*** Opening Input material ***

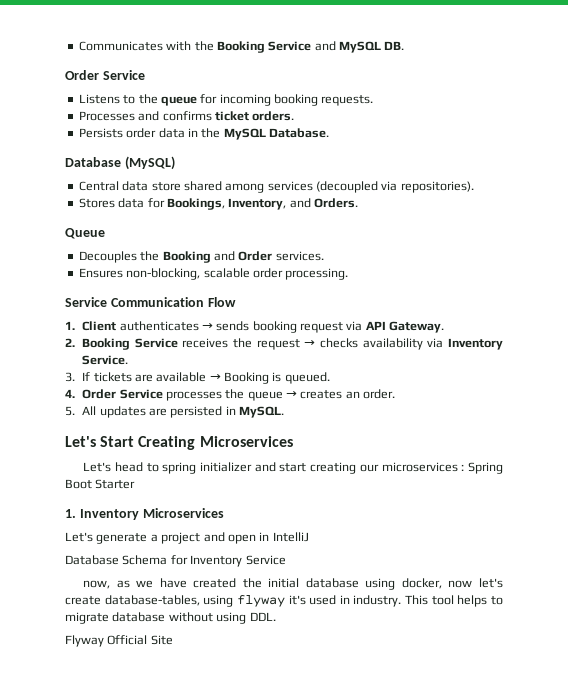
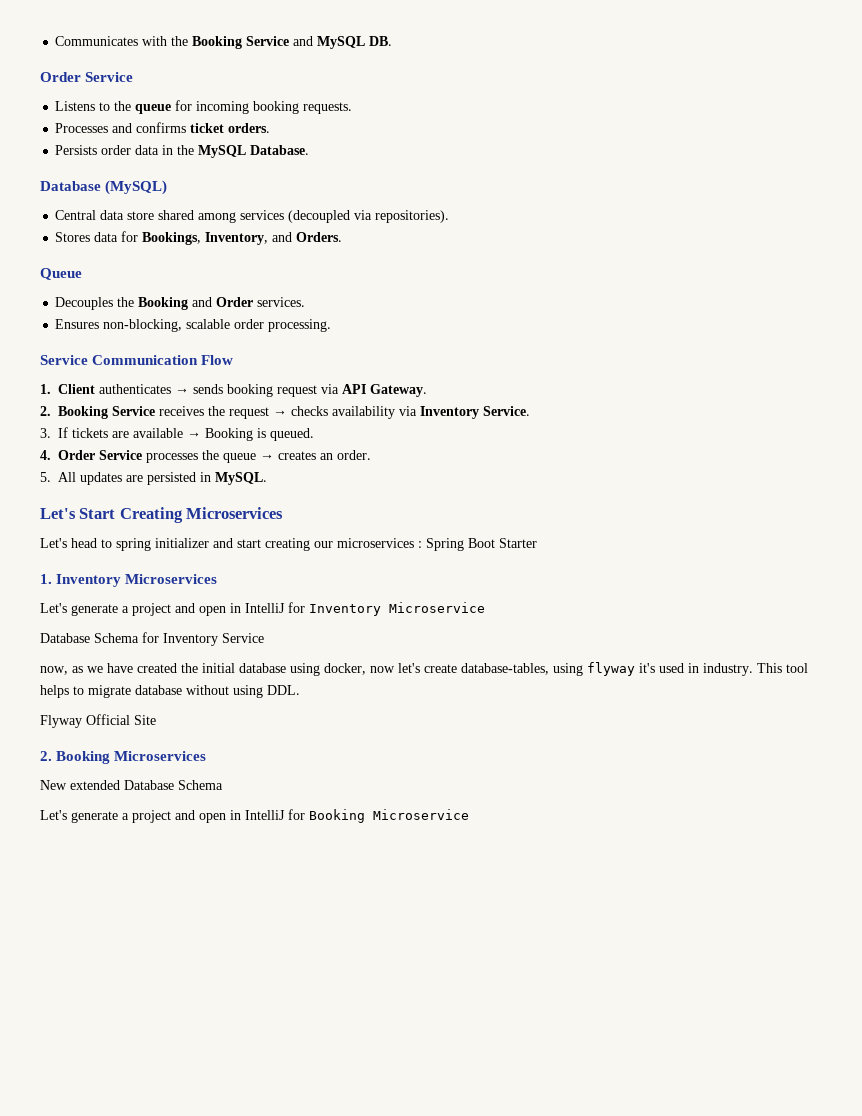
- Let's generate a project and open in IntelliJ
+ Let's generate a project and open in IntelliJ for Inventory Microservice
+ 2. Booking Microservices
+ New extended Database Schema
+ Let's generate a project and open in IntelliJ for Booking Microservice

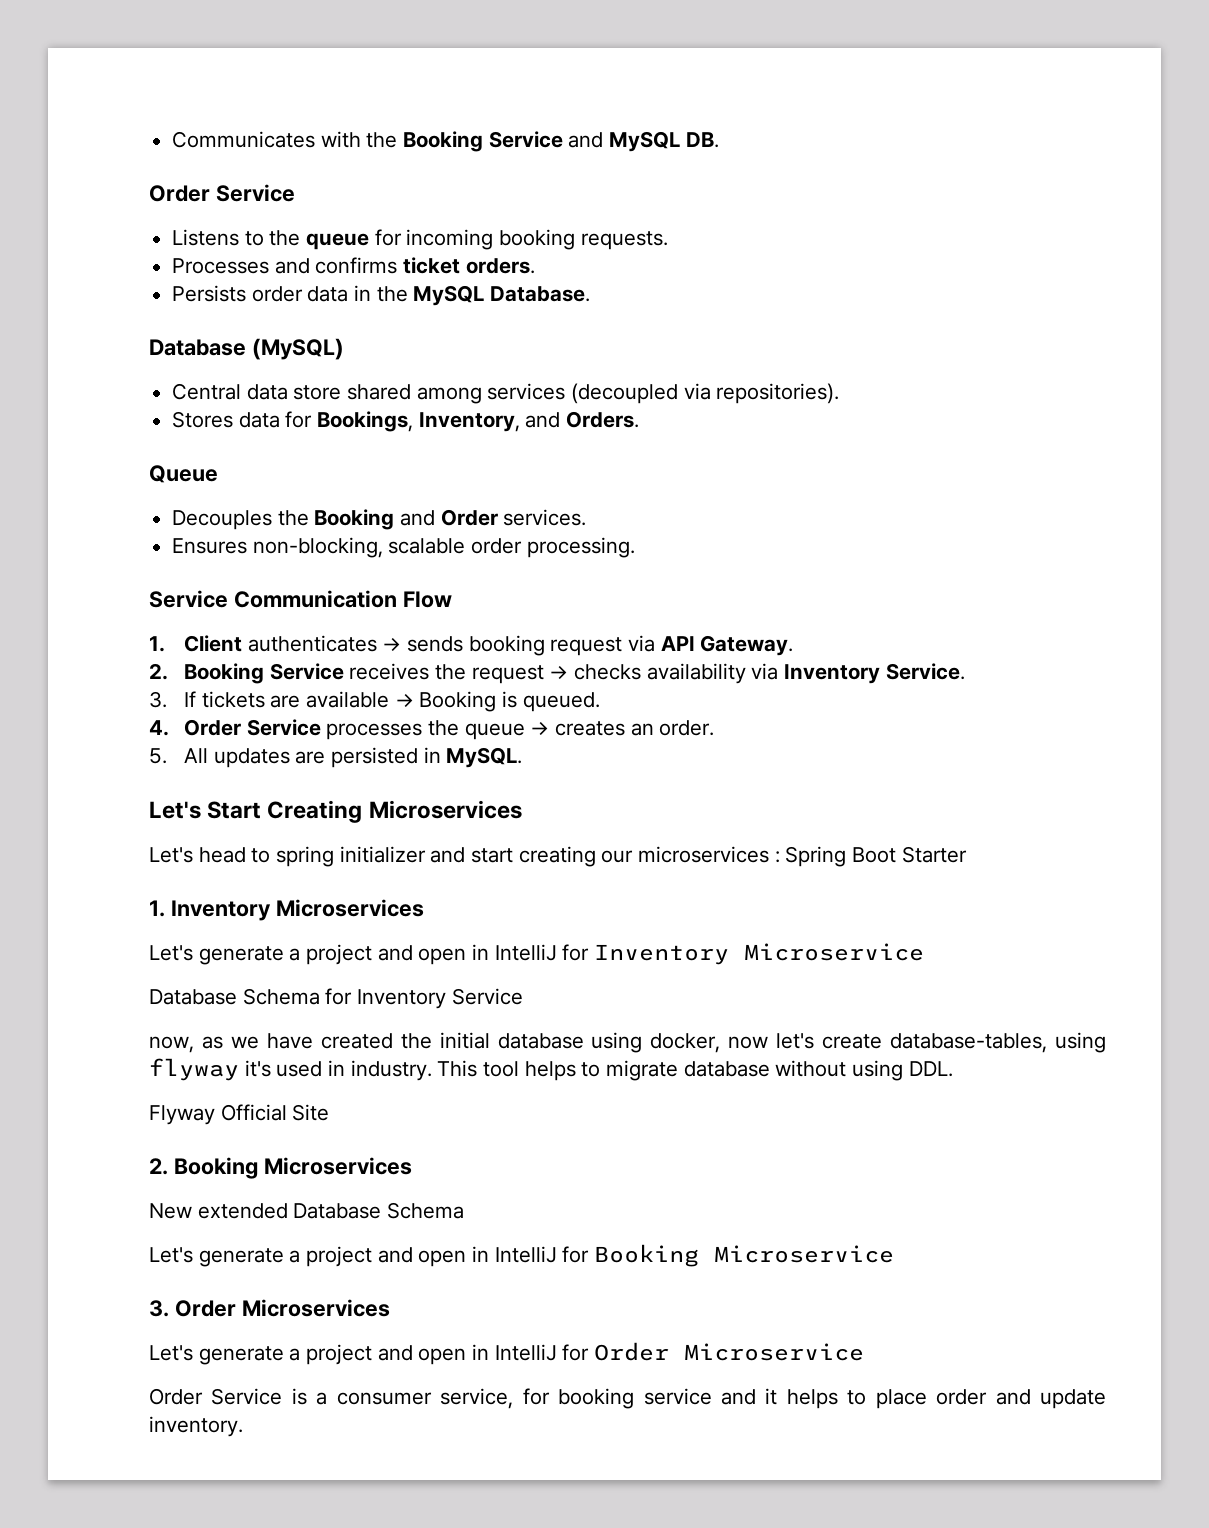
+ 3. Order Microservices
+ Let's generate a project and open in IntelliJ for Order Microservice
+ Order Service is a consumer service, for booking service and it helps to place order and update inventory.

*** Closing Input material ***

- [Action item]:
Reproduce the material above in full, images excluded.

- [Answer below]:
- Let's generate a project and open in IntelliJ
+ Let's generate a project and open in IntelliJ for Inventory Microservice
+ 2. Booking Microservices
+ New extended Database Schema
+ Let's generate a project and open in IntelliJ for Booking Microservice

+ 3. Order Microservices
+ Let's generate a project and open in IntelliJ for Order Microservice
+ Order Service is a consumer service, for booking service and it helps to place order and update inventory.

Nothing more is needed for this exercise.